Here is the output from the program in Listing 3.8:

tub = 3.333333, a million tubs = 3333333.250000, and ten million tubs = 33333332.000000 mint = 3.333333 and a million mints = 3333333.333333

**Compatibility Note**

The C++ Standard has replaced `ios::fixed` with
`ios_base::fixed` and `ios::floatfield` with
`ios_base::floatfield`. If your compiler does not accept the
`ios_base` forms, try using `ios` instead; that is, substitute
`ios::fixed` for `ios_base::fixed`, etc. By default, older
versions of C++, when they display floating-point values, display six digits to
the right of the decimal, as in 2345.831541. Standard C++, by default, displays
a total of six digits (2345.83), switching to E notation when values reach a
million or greater (2.34583E+06). However, the nondefault display modes, such as
`fixed` in the preceding example, display six digits to the right of the
decimal in both old and new versions.

The default setting also suppresses trailing zeros, displaying 23.4500 as
23.45. Implementations differ in how they respond to using the `setf()`
statement to override the default settings. Older versions, such as Borland C++
3.1 for DOS, suppress trailing zeros in this mode as well. Versions conforming
to the standard, such as Microsoft Visual C++ 7.0, Metrowerks CodeWarrior 9, Gnu
GCC 3.3, and Borland C++ 5.5, display the zeros, as shown in Listing 3.8.

#### Program Notes

Normally `cout` drops trailing zeros. For example, it would display
3333333.250000 as 3333333.25. The call to `cout.setf()` overrides that
behavior, at least in new implementations. The main thing to note in Listing 3.8
is how `float` has less precision than `double`. Both `tub`
and `mint` are initialized to 10.0 / 3.0. That should evaluate to
3.33333333333333333...(etc.). Because `cout` prints six figures to the
right of the decimal, you can see that both `tub` and `mint` are
accurate that far. But after the program multiplies each number by a million,
you see that `tub` diverges from the proper value after the 7th three.
`tub` is good to 7 significant figures. (This system guarantees 6
significant figures for `float`, but that's the worst-case
scenario.) The type `double` variable, however, shows 13 threes, so
it's good to at least 13 significant figures. Because the system guarantees
15, this shouldn't surprise you. Also, note that multiplying a million
`tub`s by 10 doesn't quite result in the correct answer; this again
points out the limitations of `float` precision.

The `ostream` class to which `cout` belongs has class member
functions that give you precise control over how the output is
formatted—field widths, places to the right of the decimal point, decimal
form or E form, and so on. Chapter 17 outlines those choices. This book's
examples keep it simple and usually just use the `<<` operator.
Occasionally, this practice displays more digits than necessary, but that causes
only esthetic harm. If you do mind, you can skim Chapter 17 to see how to use
the formatting methods. Don't, however, expect to fully follow the
explanations at this point.

** Real-World Note: Reading Include Files**

The include directives found at the top of C++ source files often take on the air of a magical incantation; novice C++ programmers learn, through reading and experience, which header files add particular functionalities, and they include them solely to make their programs work. Don't rely on the include files only as a source of mystic and arcane knowledge; feel free to open them up and read them. They are text files, so you can read them easily. All the files you include in your programs exist on your computer, or in a place where your computer can use them. Find the includes you use and see what they contain. You'll quickly see that the source and header files that you use are an excellent source of knowledge and information—in some cases, the best documentation available. Later, as you progress into more complex inclusions and begin to use other, nonstandard libraries in your applications, this habit will serve you well.

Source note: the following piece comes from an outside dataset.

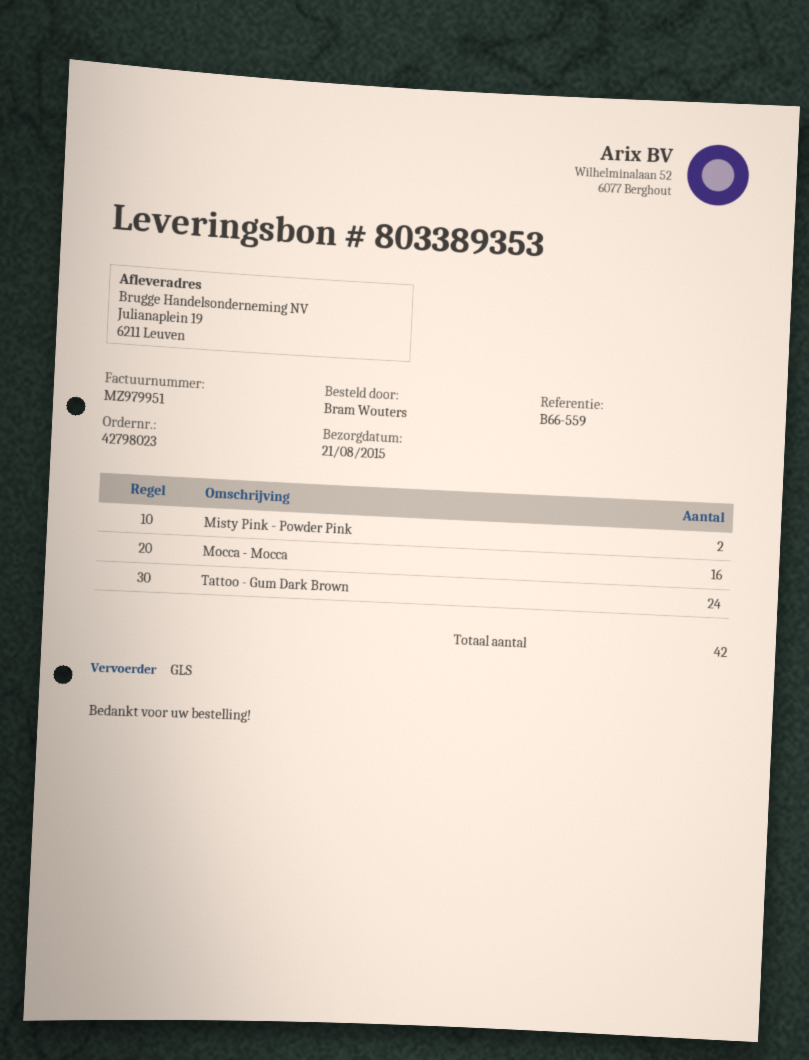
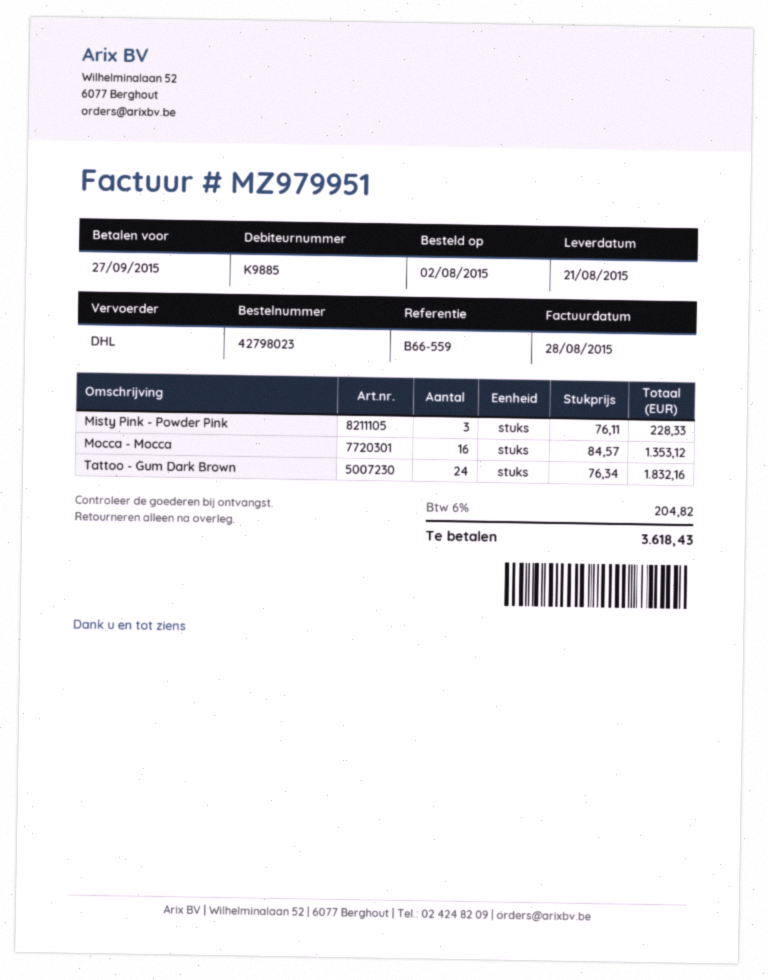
shipping method: GLS -> DHL
Misty Pink - Powder Pink: 2 -> 3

### Floating-Point Constants

When you write a floating-point constant in a program, in which
floating-point type does the program store it? By default, floating-point
constants such as 8.24 and 2.4E8 are type `double`. If you want a
constant to be type `float`, you use an `f` or `F` suffix.
For type `long double`, you use an `l` or `L` suffix.
(Because the lowercase `l` looks a lot like the digit `1`, the
uppercase `L` is a better choice.) Here are some samples:

1.234f // a float constant 2.45E20F // a float constant 2.345324E28 // a double constant 2.2L // a long double constant

### Advantages and Disadvantages of Floating-Point Numbers

Floating-point numbers have two advantages over integers. First, they can represent values between integers. Second, because of the scaling factor, they can represent a much greater range of values. On the other hand, floating-point operations are slower than integer operations, at least on computers without math coprocessors, and you can lose precision. Listing 3.9 illustrates the last point.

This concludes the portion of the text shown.